1. Basic Necessities Are Missing
Your characters might need food, water, medicine, or shelter. Don’t worry, this doesn’t have to be a hardcore survival arc. In fact, in many stories, this becomes a great opportunity for wish fulfillment. Imagine:
- Your characters are carrying some ancient books when it starts raining. They rush to find the nearest available shelter and end up in a mysterious inn where all the rooms seem to clean themselves.
- Your characters are traveling when their waterskins run out. One of them finds an animal trail, and they follow it to a secret grove containing a spring that shows their true reflection.
- Your characters are far away from home and have to fend for themselves. They find an abandoned garden outside the ruins of an old castle. It still has a little produce they can eat, and they decide to tend the garden to make it productive again.
The trickiest part is simply finding a reason why your characters don’t have access to what they need. If they’re traveling, that’s easy. They might also be on a day trip outside, or medicine might run out and be hard to replace.
2. A Gatekeeper Is in the Way
Have you ever noticed that in many stories, every bit character the protagonists talk to is an asshole? That’s because making minor characters act out is an easy source of conflict. While some stories go too far with this, you don’t have to.
Take a look at what your characters are doing. Are they relying on a librarian to find a book, a clerk to check them in, or a merchant to sell them something? If you don’t have these kinds of minor characters in the story, you can add some gatekeepers like bouncers or guards.

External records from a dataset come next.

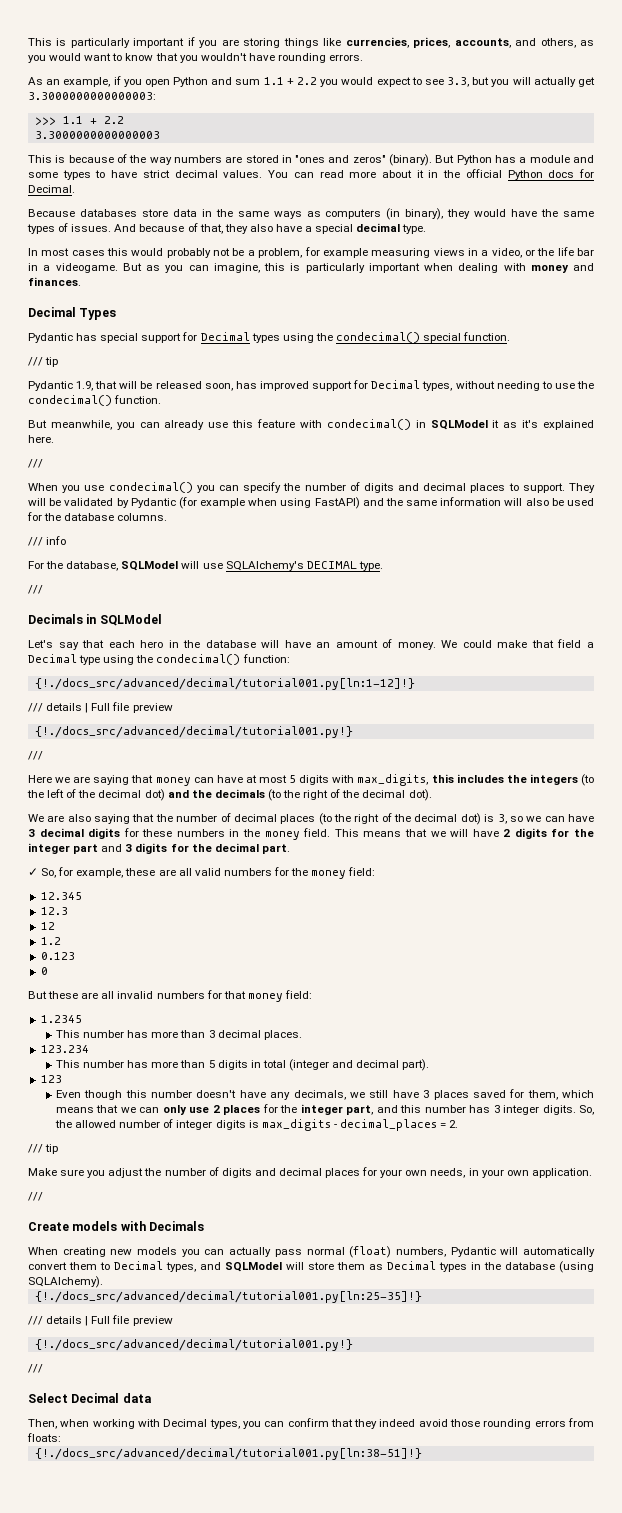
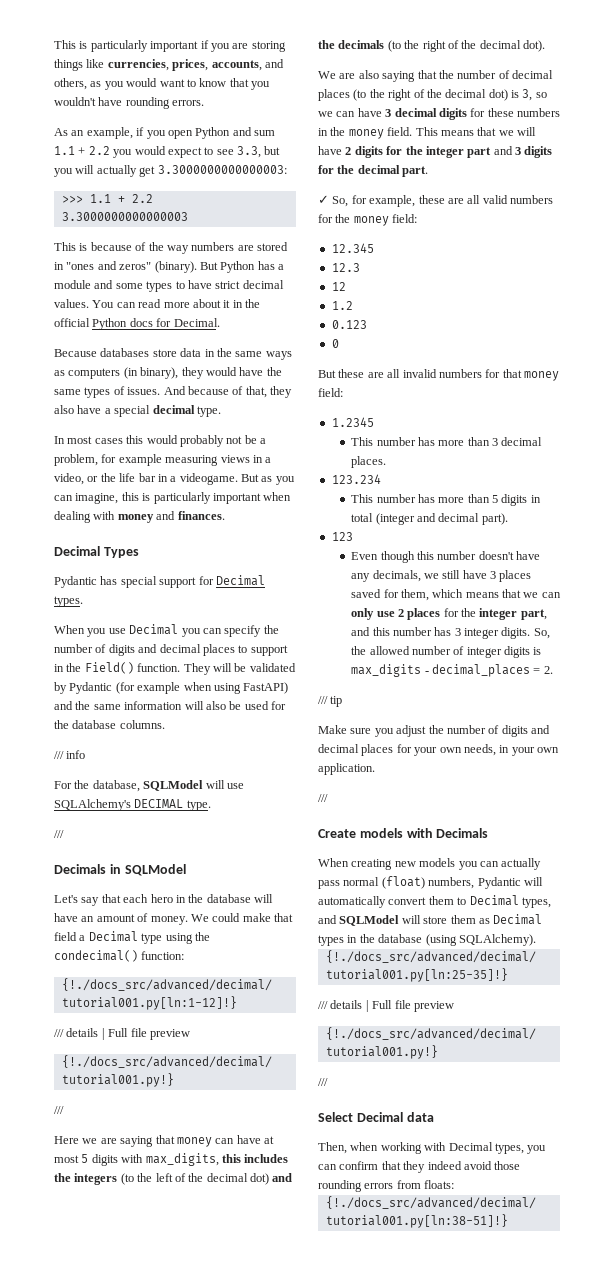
- Pydantic has special support for Decimal types using the condecimal() special function.
- /// tip
- Pydantic 1.9, that will be released soon, has improved support for Decimal types, without needing to use the condecimal() function.
- But meanwhile, you can already use this feature with condecimal() in SQLModel it as it's explained here.
- ///
+ Pydantic has special support for Decimal types.
- When you use condecimal() you can specify the number of digits and decimal places to support.
+ When you use Decimal you can specify the number of digits and decimal places to support in the Field() function.

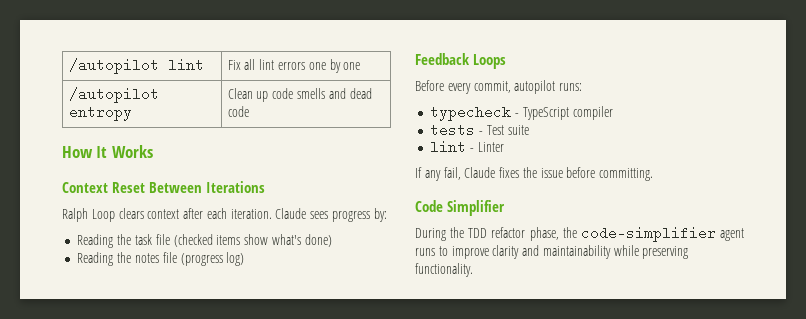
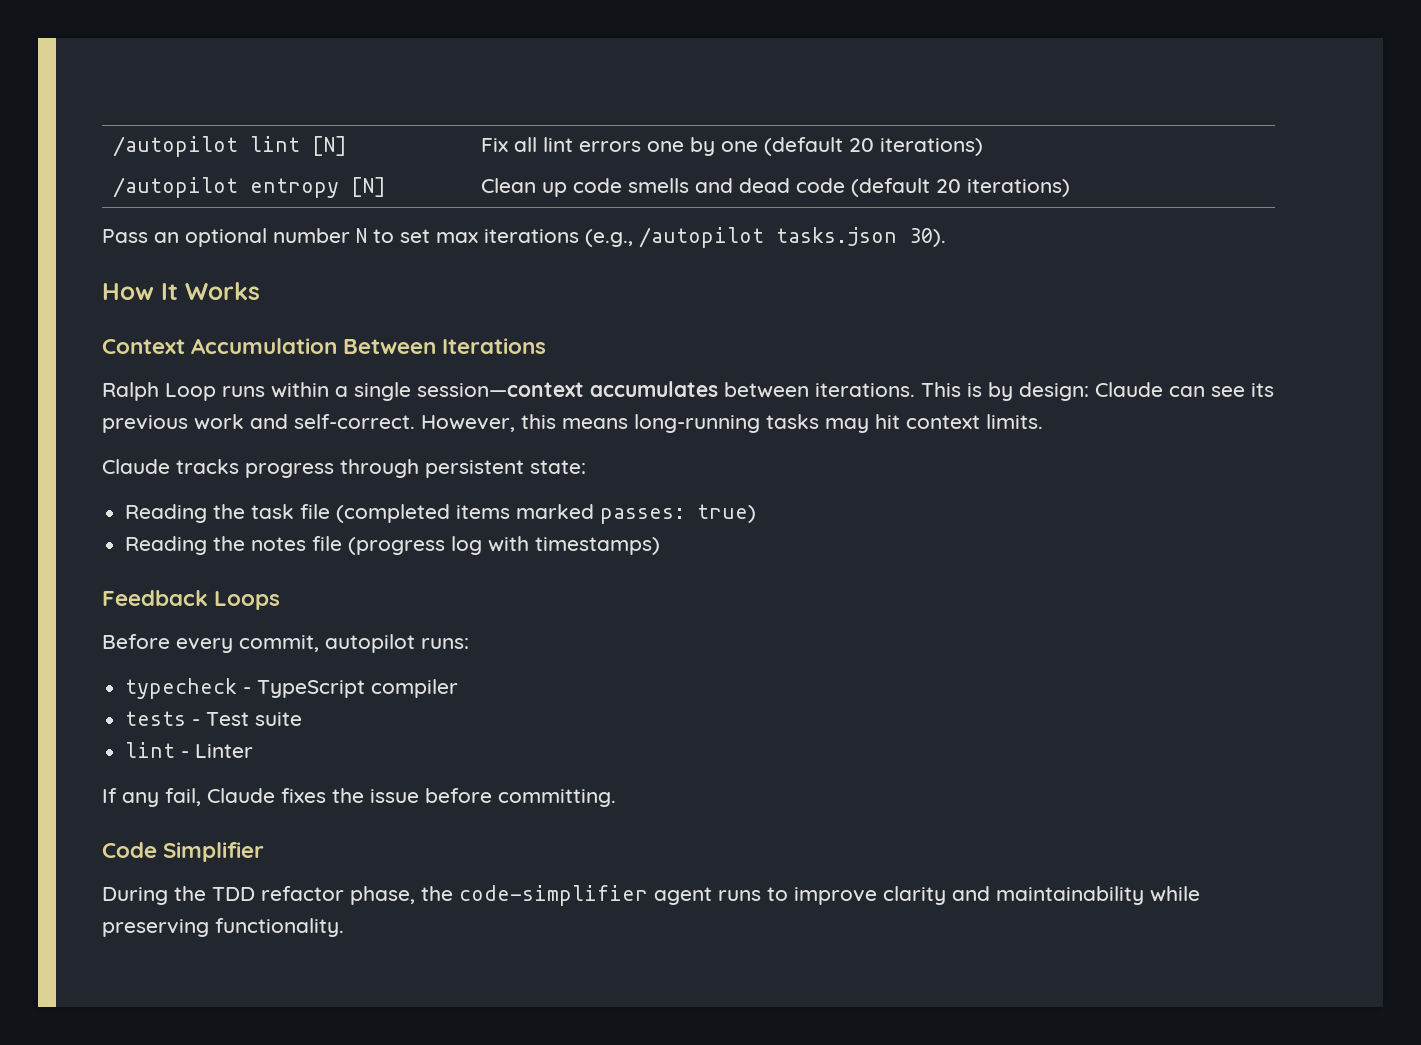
- /autopilot lint | Fix all lint errors one by one
+ /autopilot lint [N] | Fix all lint errors one by one (default 20 iterations)
- /autopilot entropy | Clean up code smells and dead code
+ /autopilot entropy [N] | Clean up code smells and dead code (default 20 iterations)
+ Pass an optional number N to set max iterations (e.g., /autopilot tasks.json 30).
- Context Reset Between Iterations
+ Context Accumulation Between Iterations
- Ralph Loop clears context after each iteration. Claude sees progress by:
+ Ralph Loop runs within a single session—context accumulates between iterations. This is by design: Claude can see its previous work and self-correct. However, this means long-running tasks may hit context limits.
+ Claude tracks progress through persistent state:
- Reading the task file (checked items show what's done)
+ Reading the task file (completed items marked passes: true)
- Reading the notes file (progress log)
+ Reading the notes file (progress log with timestamps)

Then, make your minor characters resist doing what the protagonists need. They don’t have to be an asshole, nor do you need bigotry in your story just so a bartender can say, “we don’t serve your kind.” All you need is a reason why the gatekeeper doesn’t think they can help. A secretary might say that their boss is not to be disturbed, or a bouncer could say the club is full.
If you like positivity, your protagonist can connect with the gatekeeper at a personal level, find out what their needs and limitations are, and come up with a solution that works for everyone.
3. Rules Have to Be Broken
Take a look at what your protagonists are already doing, and imagine how it might be against the rules – of the household, the school, the business, the state, or any other authority that might be present. However, try to keep rules reasonable. A group that bans love just to keep your protagonists apart is going to stretch believability. Don’t be the Jedi Council.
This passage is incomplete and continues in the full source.